Front-end code change data:
# # # # # # #
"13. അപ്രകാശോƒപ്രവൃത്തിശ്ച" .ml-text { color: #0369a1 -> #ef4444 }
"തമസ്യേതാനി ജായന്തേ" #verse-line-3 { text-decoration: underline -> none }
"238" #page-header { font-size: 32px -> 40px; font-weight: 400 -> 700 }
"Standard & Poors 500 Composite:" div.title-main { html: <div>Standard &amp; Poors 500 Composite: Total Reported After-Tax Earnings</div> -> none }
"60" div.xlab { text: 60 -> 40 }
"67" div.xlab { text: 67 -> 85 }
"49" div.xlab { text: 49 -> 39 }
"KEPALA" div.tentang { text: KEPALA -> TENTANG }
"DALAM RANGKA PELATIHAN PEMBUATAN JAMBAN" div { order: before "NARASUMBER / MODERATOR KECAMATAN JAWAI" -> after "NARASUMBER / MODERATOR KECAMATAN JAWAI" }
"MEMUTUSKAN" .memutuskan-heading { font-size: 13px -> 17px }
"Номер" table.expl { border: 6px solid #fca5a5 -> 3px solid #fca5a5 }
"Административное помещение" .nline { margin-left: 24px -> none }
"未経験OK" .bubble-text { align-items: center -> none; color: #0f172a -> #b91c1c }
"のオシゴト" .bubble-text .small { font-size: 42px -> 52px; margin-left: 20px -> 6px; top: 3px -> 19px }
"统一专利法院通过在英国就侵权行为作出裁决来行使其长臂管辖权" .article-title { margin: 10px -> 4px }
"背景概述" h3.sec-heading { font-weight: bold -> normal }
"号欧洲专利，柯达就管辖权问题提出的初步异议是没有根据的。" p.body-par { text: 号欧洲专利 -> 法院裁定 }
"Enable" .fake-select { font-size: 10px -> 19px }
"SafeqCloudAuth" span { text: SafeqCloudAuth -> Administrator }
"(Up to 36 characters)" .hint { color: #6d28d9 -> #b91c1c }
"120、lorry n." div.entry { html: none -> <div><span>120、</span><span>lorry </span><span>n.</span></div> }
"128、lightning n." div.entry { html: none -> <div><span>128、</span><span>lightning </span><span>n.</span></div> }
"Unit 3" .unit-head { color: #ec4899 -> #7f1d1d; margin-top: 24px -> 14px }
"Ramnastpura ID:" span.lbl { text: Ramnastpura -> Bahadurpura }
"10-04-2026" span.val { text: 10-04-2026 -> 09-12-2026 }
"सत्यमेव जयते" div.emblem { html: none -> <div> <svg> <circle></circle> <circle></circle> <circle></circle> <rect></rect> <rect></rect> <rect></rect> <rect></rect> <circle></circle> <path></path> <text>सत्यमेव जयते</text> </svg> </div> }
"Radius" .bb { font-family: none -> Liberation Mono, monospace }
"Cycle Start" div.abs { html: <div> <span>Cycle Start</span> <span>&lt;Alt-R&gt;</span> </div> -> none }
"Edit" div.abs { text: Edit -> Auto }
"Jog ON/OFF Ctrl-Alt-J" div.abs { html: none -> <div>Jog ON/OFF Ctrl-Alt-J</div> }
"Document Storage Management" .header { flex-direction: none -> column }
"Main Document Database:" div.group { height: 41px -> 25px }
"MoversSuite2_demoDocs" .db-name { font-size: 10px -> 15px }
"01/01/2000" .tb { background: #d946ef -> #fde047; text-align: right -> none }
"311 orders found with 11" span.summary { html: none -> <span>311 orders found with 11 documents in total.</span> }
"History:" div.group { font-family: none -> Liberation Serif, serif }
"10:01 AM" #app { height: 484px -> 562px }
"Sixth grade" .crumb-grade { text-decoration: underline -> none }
# # # # # # #
(EXERCISE OBJECTIVE):
Copy the data above in full, character for character.

(REPLY TO THE EXERCISE):
"13. അപ്രകാശോƒപ്രവൃത്തിശ്ച" .ml-text { color: #0369a1 -> #ef4444 }
"തമസ്യേതാനി ജായന്തേ" #verse-line-3 { text-decoration: underline -> none }
"238" #page-header { font-size: 32px -> 40px; font-weight: 400 -> 700 }
"Standard & Poors 500 Composite:" div.title-main { html: <div>Standard &amp; Poors 500 Composite: Total Reported After-Tax Earnings</div> -> none }
"60" div.xlab { text: 60 -> 40 }
"67" div.xlab { text: 67 -> 85 }
"49" div.xlab { text: 49 -> 39 }
"KEPALA" div.tentang { text: KEPALA -> TENTANG }
"DALAM RANGKA PELATIHAN PEMBUATAN JAMBAN" div { order: before "NARASUMBER / MODERATOR KECAMATAN JAWAI" -> after "NARASUMBER / MODERATOR KECAMATAN JAWAI" }
"MEMUTUSKAN" .memutuskan-heading { font-size: 13px -> 17px }
"Номер" table.expl { border: 6px solid #fca5a5 -> 3px solid #fca5a5 }
"Административное помещение" .nline { margin-left: 24px -> none }
"未経験OK" .bubble-text { align-items: center -> none; color: #0f172a -> #b91c1c }
"のオシゴト" .bubble-text .small { font-size: 42px -> 52px; margin-left: 20px -> 6px; top: 3px -> 19px }
"统一专利法院通过在英国就侵权行为作出裁决来行使其长臂管辖权" .article-title { margin: 10px -> 4px }
"背景概述" h3.sec-heading { font-weight: bold -> normal }
"号欧洲专利，柯达就管辖权问题提出的初步异议是没有根据的。" p.body-par { text: 号欧洲专利 -> 法院裁定 }
"Enable" .fake-select { font-size: 10px -> 19px }
"SafeqCloudAuth" span { text: SafeqCloudAuth -> Administrator }
"(Up to 36 characters)" .hint { color: #6d28d9 -> #b91c1c }
"120、lorry n." div.entry { html: none -> <div><span>120、</span><span>lorry </span><span>n.</span></div> }
"128、lightning n." div.entry { html: none -> <div><span>128、</span><span>lightning </span><span>n.</span></div> }
"Unit 3" .unit-head { color: #ec4899 -> #7f1d1d; margin-top: 24px -> 14px }
"Ramnastpura ID:" span.lbl { text: Ramnastpura -> Bahadurpura }
"10-04-2026" span.val { text: 10-04-2026 -> 09-12-2026 }
"सत्यमेव जयते" div.emblem { html: none -> <div> <svg> <circle></circle> <circle></circle> <circle></circle> <rect></rect> <rect></rect> <rect></rect> <rect></rect> <circle></circle> <path></path> <text>सत्यमेव जयते</text> </svg> </div> }
"Radius" .bb { font-family: none -> Liberation Mono, monospace }
"Cycle Start" div.abs { html: <div> <span>Cycle Start</span> <span>&lt;Alt-R&gt;</span> </div> -> none }
"Edit" div.abs { text: Edit -> Auto }
"Jog ON/OFF Ctrl-Alt-J" div.abs { html: none -> <div>Jog ON/OFF Ctrl-Alt-J</div> }
"Document Storage Management" .header { flex-direction: none -> column }
"Main Document Database:" div.group { height: 41px -> 25px }
"MoversSuite2_demoDocs" .db-name { font-size: 10px -> 15px }
"01/01/2000" .tb { background: #d946ef -> #fde047; text-align: right -> none }
"311 orders found with 11" span.summary { html: none -> <span>311 orders found with 11 documents in total.</span> }
"History:" div.group { font-family: none -> Liberation Serif, serif }
"10:01 AM" #app { height: 484px -> 562px }
"Sixth grade" .crumb-grade { text-decoration: underline -> none }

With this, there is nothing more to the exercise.